• _Problem description_: With the pictures left out, write every entry down exactly.

- - -

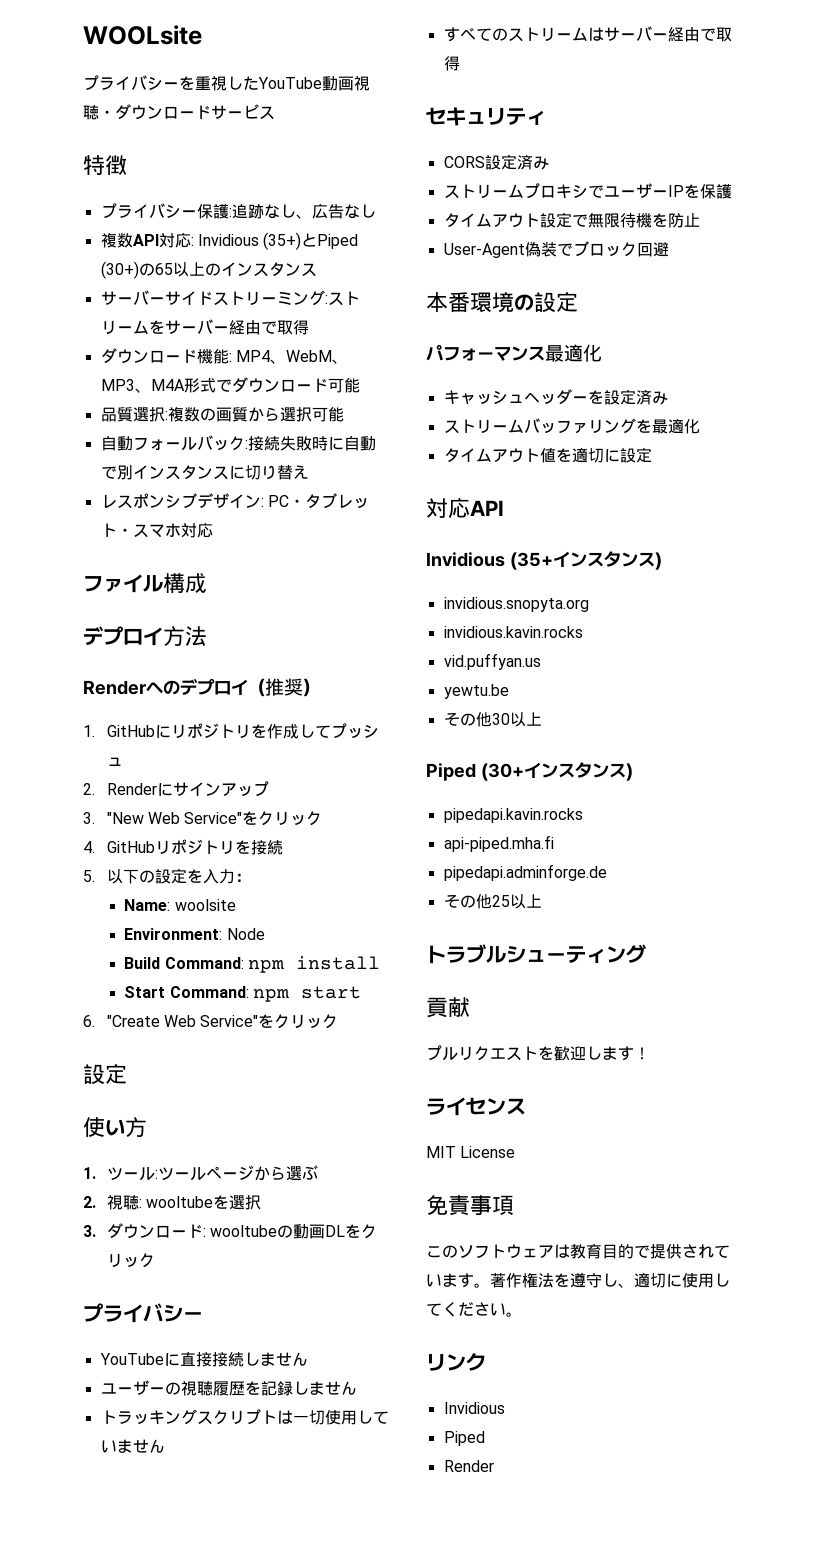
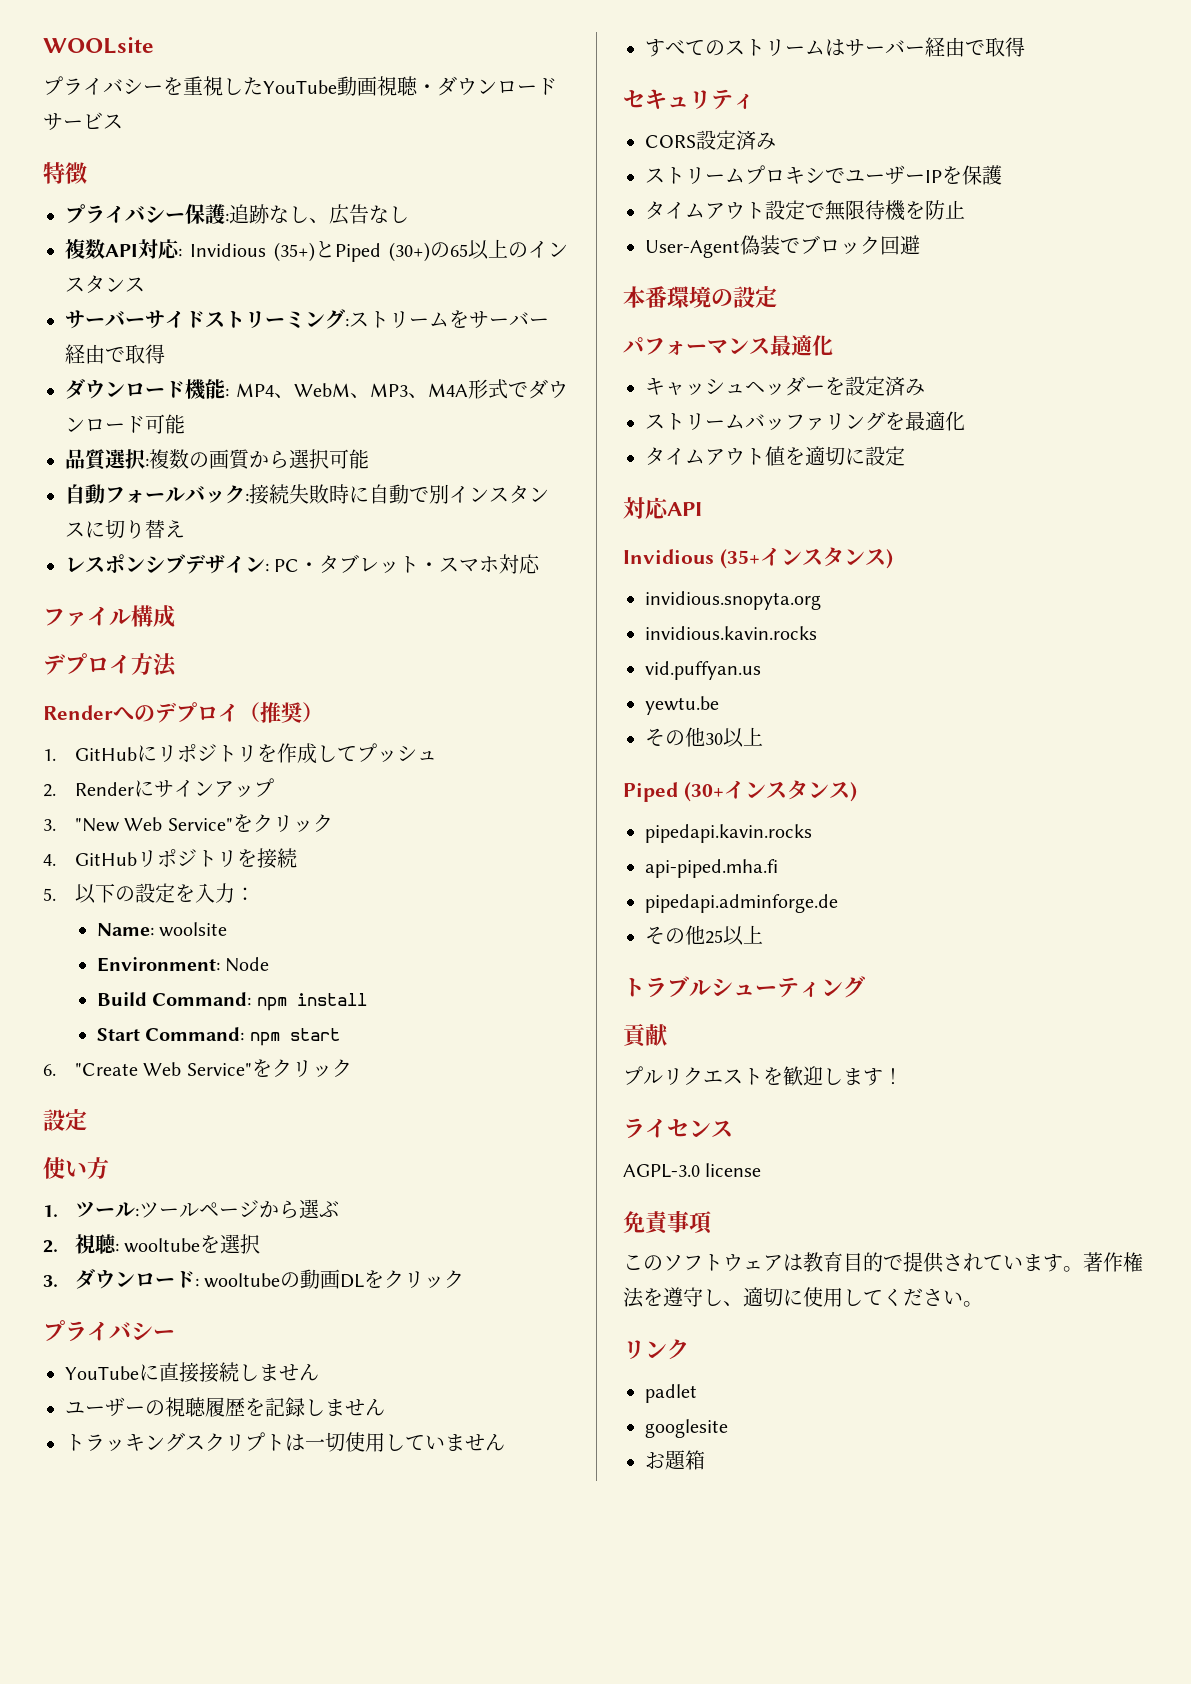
- MIT License
+ AGPL-3.0 license
  リンク
- Invidious
- Piped
- Render
+ padlet
+ googlesite
+ お題箱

- - -

• _Answer box_:
- MIT License
+ AGPL-3.0 license
  リンク
- Invidious
- Piped
- Render
+ padlet
+ googlesite
+ お題箱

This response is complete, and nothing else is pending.